*** Records for the exercise ***

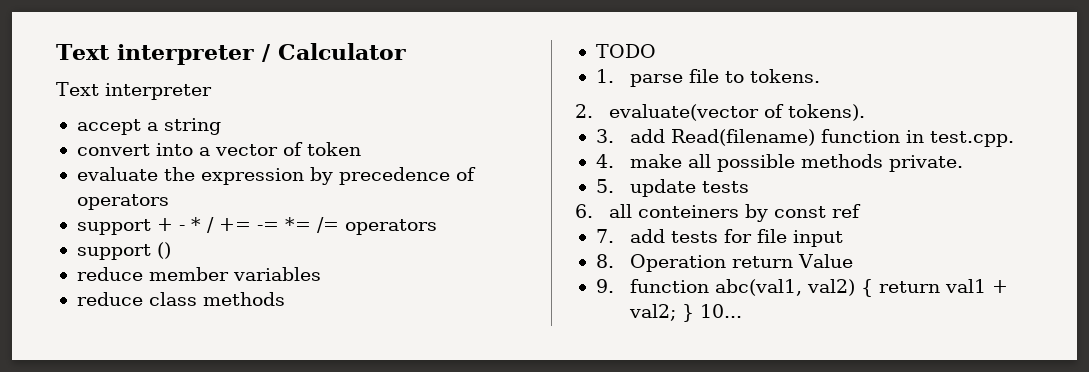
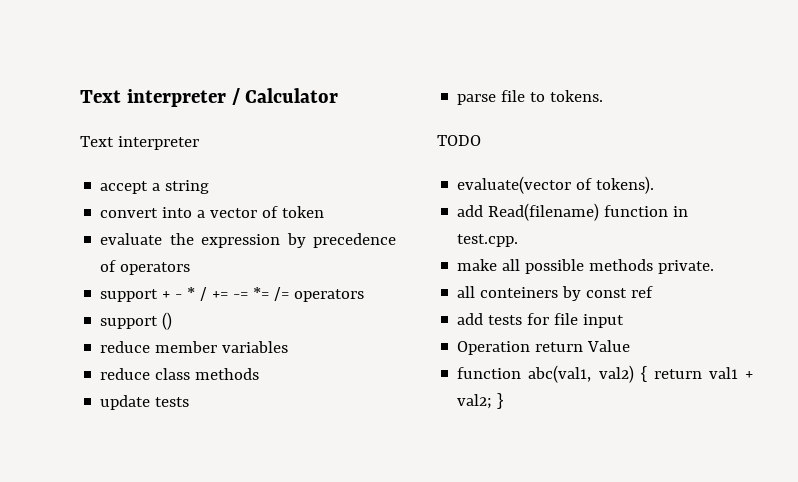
[595,44,656,58] [595,69,614,83] TODO // 1. -> [100,395,190,410] update tests //
[575,104,593,118] 2. -> [437,135,481,146] TODO //
[595,129,614,143] 3. -> (655, 185) none
[595,154,614,168] 4. -> (519, 240) none
[595,179,750,197] [575,204,593,218] 5. update tests // 6. -> (715, 267) none
[595,229,614,243] 7. -> (654, 292) none
[595,254,614,268] 8. -> (625, 321) none
[595,279,614,293] 9. -> (631, 346) none
[700,304,743,318] 10... -> (504, 401) none

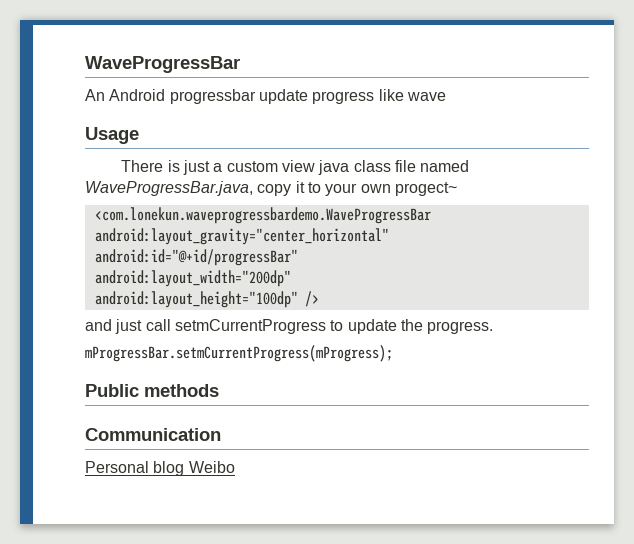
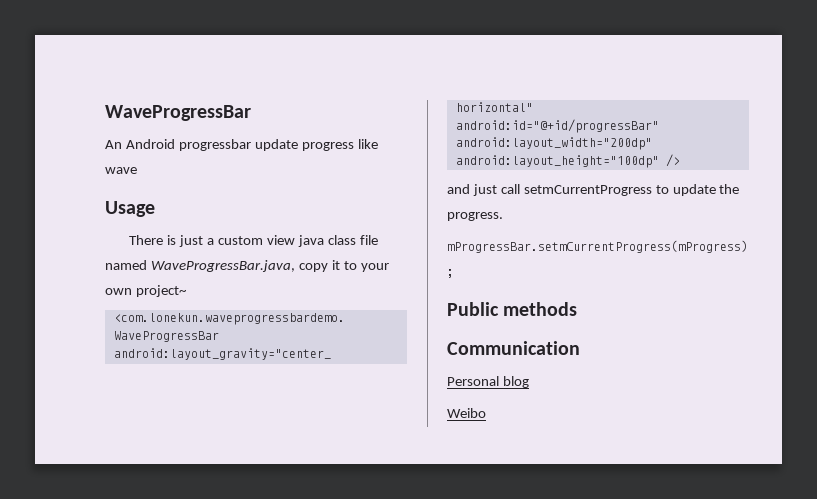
[394,182,457,196] progect~ -> [135,285,187,297] project~
(185, 468) none -> (529, 382) //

*** End of Records for the exercise ***

With the pictures set aside, copy each line above as written.

[595,44,656,58] [595,69,614,83] TODO // 1. -> [100,395,190,410] update tests //
[575,104,593,118] 2. -> [437,135,481,146] TODO //
[595,129,614,143] 3. -> (655, 185) none
[595,154,614,168] 4. -> (519, 240) none
[595,179,750,197] [575,204,593,218] 5. update tests // 6. -> (715, 267) none
[595,229,614,243] 7. -> (654, 292) none
[595,254,614,268] 8. -> (625, 321) none
[595,279,614,293] 9. -> (631, 346) none
[700,304,743,318] 10... -> (504, 401) none

[394,182,457,196] progect~ -> [135,285,187,297] project~
(185, 468) none -> (529, 382) //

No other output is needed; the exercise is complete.